Supplied information
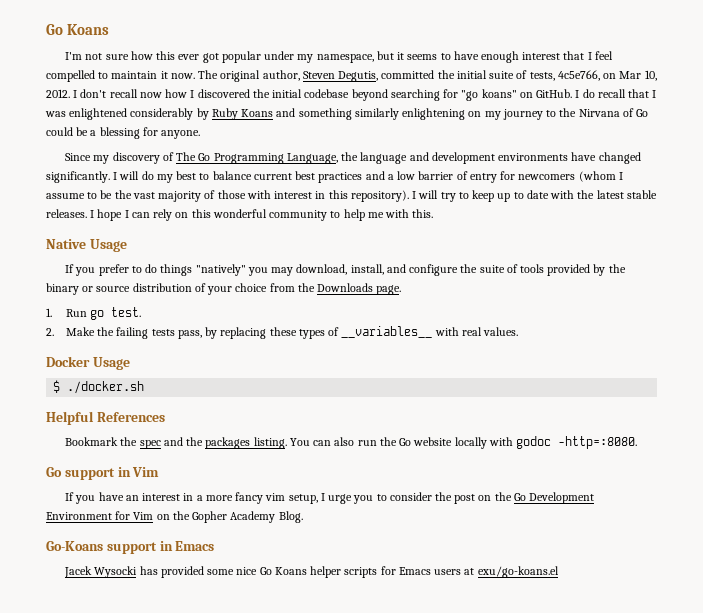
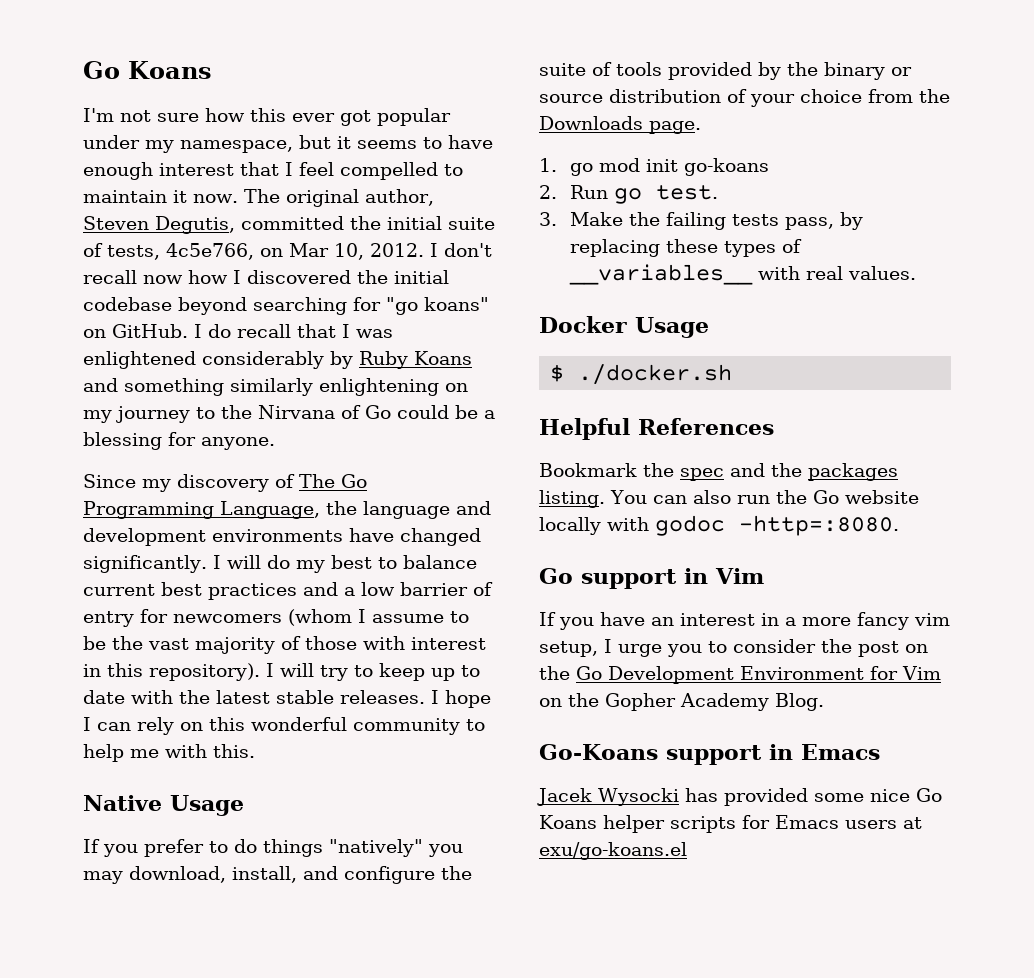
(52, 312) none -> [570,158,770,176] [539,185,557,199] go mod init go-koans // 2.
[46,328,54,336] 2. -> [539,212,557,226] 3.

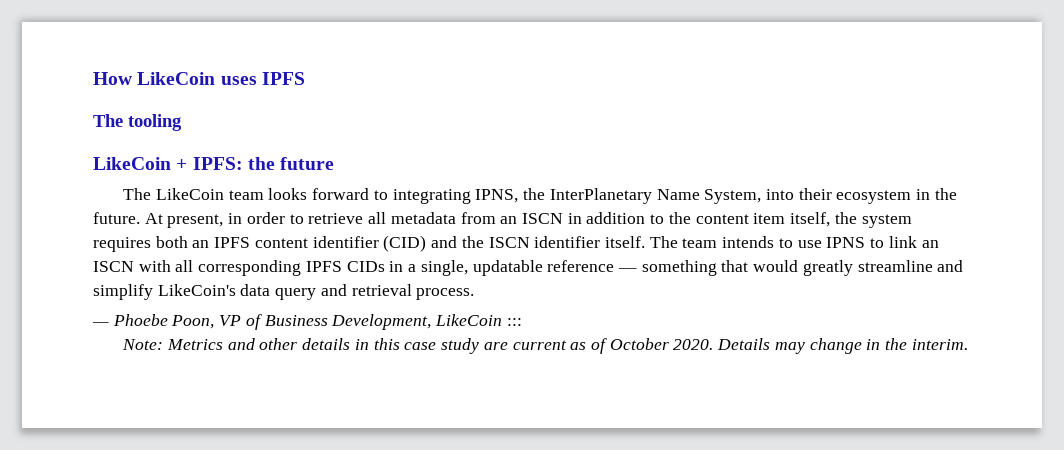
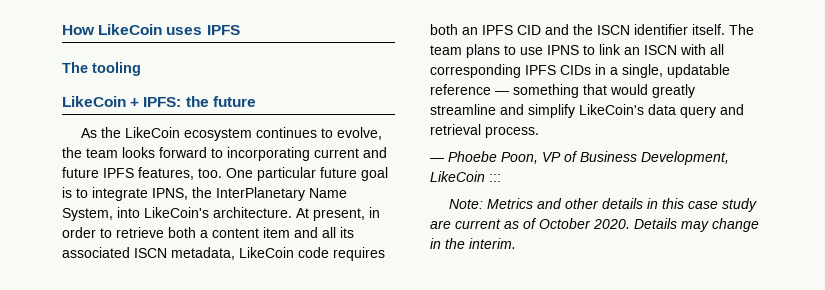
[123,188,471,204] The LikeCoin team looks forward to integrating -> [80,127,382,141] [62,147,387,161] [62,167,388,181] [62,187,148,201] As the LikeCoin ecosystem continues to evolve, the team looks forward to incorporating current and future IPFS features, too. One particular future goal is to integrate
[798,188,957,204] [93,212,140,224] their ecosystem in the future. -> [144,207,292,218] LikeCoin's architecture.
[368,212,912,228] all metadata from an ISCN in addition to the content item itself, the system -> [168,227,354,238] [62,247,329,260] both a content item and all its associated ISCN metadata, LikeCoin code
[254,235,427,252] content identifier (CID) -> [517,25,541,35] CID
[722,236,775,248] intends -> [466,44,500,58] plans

Problem statement
Go through the data and show each line that holds "future".

Worked solution
[123,188,471,204] The LikeCoin team looks forward to integrating -> [80,127,382,141] [62,147,387,161] [62,167,388,181] [62,187,148,201] As the LikeCoin ecosystem continues to evolve, the team looks forward to incorporating current and future IPFS features, too. One particular future goal is to integrate
[798,188,957,204] [93,212,140,224] their ecosystem in the future. -> [144,207,292,218] LikeCoin's architecture.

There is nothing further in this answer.